What the EU had not taken into the account is that the language and names used to call a traditional product is not always rationally linked to the region they come from but rather to the dialect and tradition of the locality in question. This was the case for the Hungarian Tokaji and the Friulian Tocai (a third Tocai, produced in Alsace, was spared from the diatribe as its full name is Tocai-Pinot Gris). Two sharply different wines, the Hungarian Tokaji being a sweet white, while the Italian a dry, fruity white. In 1995 the EU determined that only Hungary could produce Tokaji wine, as this was so named after the homonymous region where it is produced. Tokaji was registered with a PDO to Hungary. The Italian Tocai has since been renamed ‘Friulano’, and this has also been protected with a registered PDO.

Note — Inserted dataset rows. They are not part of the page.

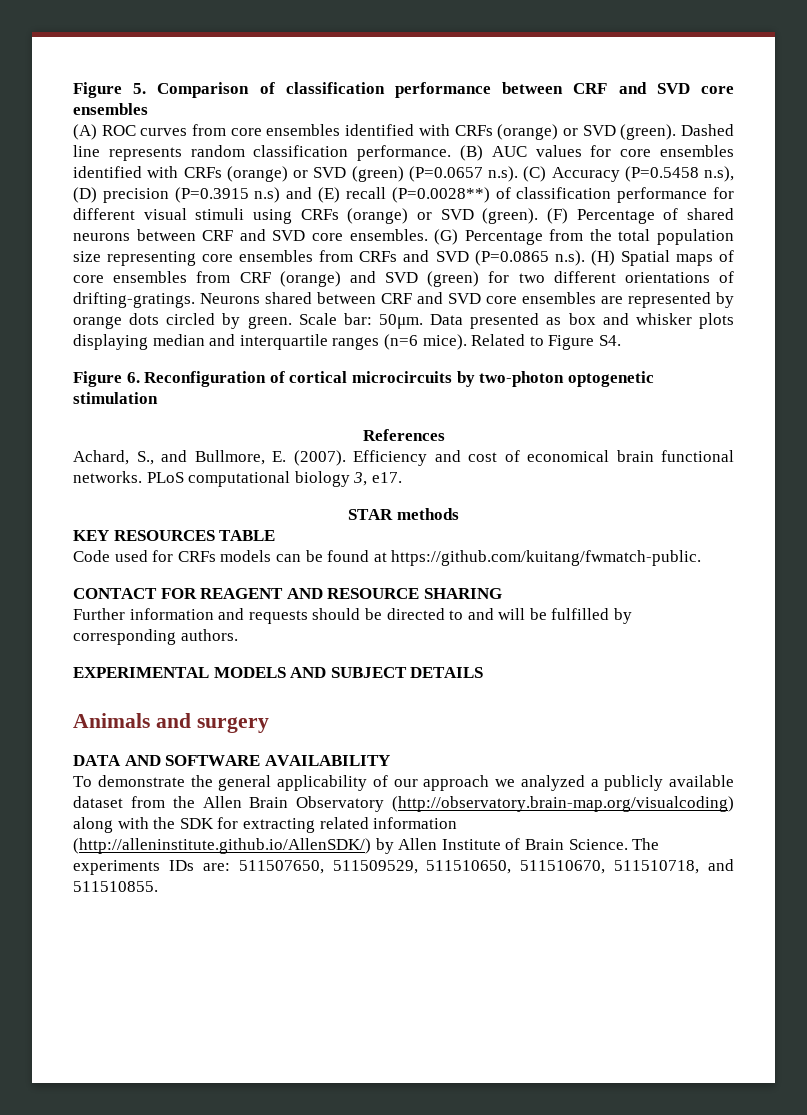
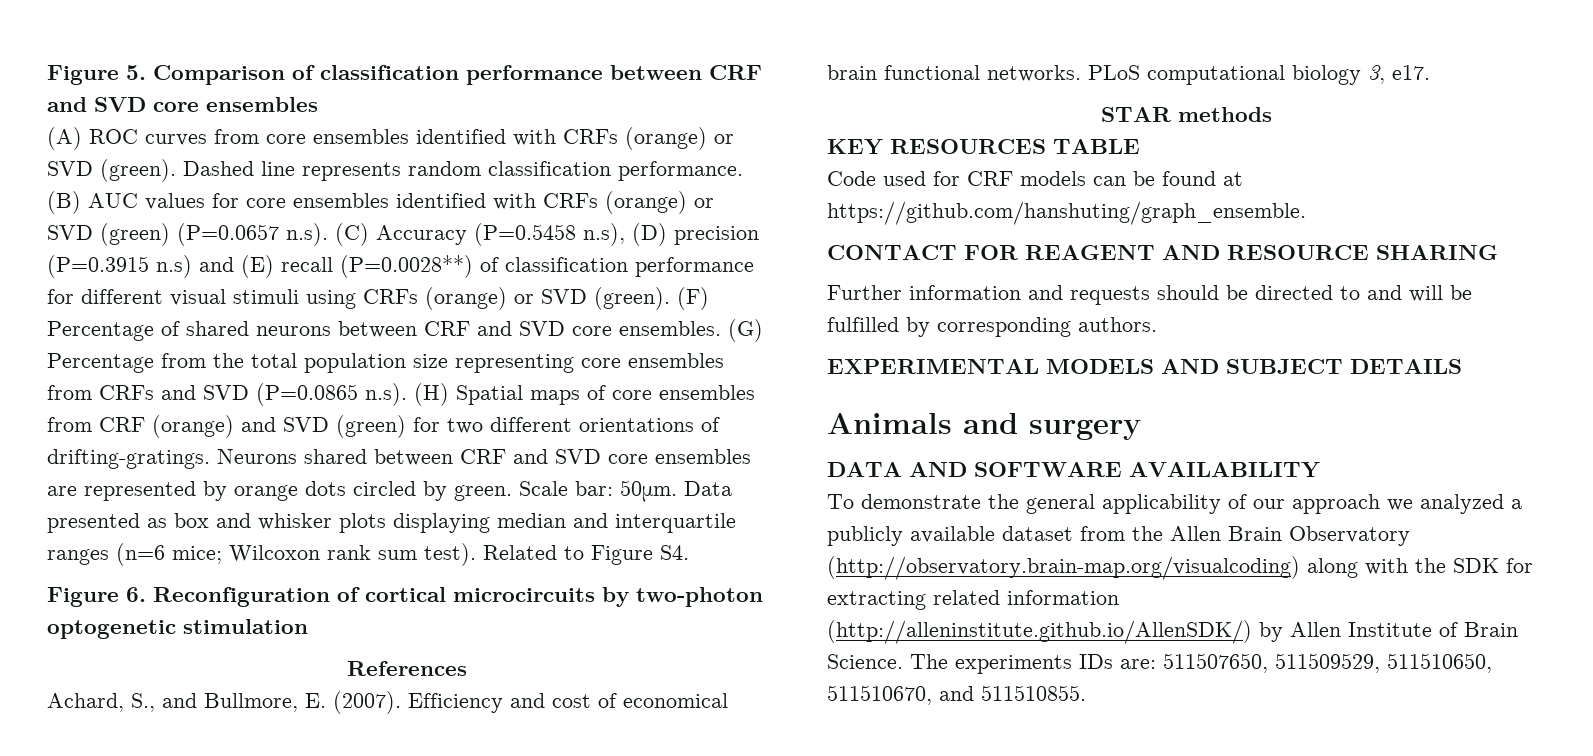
- Data presented as box and whisker plots displaying median and interquartile ranges (n=6 mice).
+ Data presented as box and whisker plots displaying median and interquartile ranges (n=6 mice; Wilcoxon rank sum test).
- Code used for CRFs models can be found at https://github.com/kuitang/fwmatch-public.
+ Code used for CRF models can be found at https://github.com/hanshuting/graph_ensemble.
- The experiments IDs are: 511507650, 511509529, 511510650, 511510670, 511510718, and 511510855.
+ The experiments IDs are: 511507650, 511509529, 511510650, 511510670, and 511510855.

GIs prevent sparkling wine producers (no matter how delicious and high-end, such as the English wineries Raimes and Cottonworth) outside of the famous French region from calling their wine ‘Champagne’. The wine community has been wondering what the effect of Brexit will be on GIs, and two main opinions have emerged. Some, such as Shawna Morris, head of the US Dairy Export Council believe that common terms such as champagne, cognac, Parma ham and parmesan should be free to use by all, and that the EU had abused its power by doing the equivalent of trademarking terms like ‘sausage’ or ‘oyster’. Others remember (or have studied) the long history of fraudulent passing of one product for another, so that when buying a bottle of champagne one never knew where the content of the bottle would come from or what it would actually be.
The ultimate question is, as consumers do we trust all producers to manufacture and sell their product to us with utmost honesty and integrity? Or do we rather still see the need for legislation protecting us from our winemakers and food manufacturers?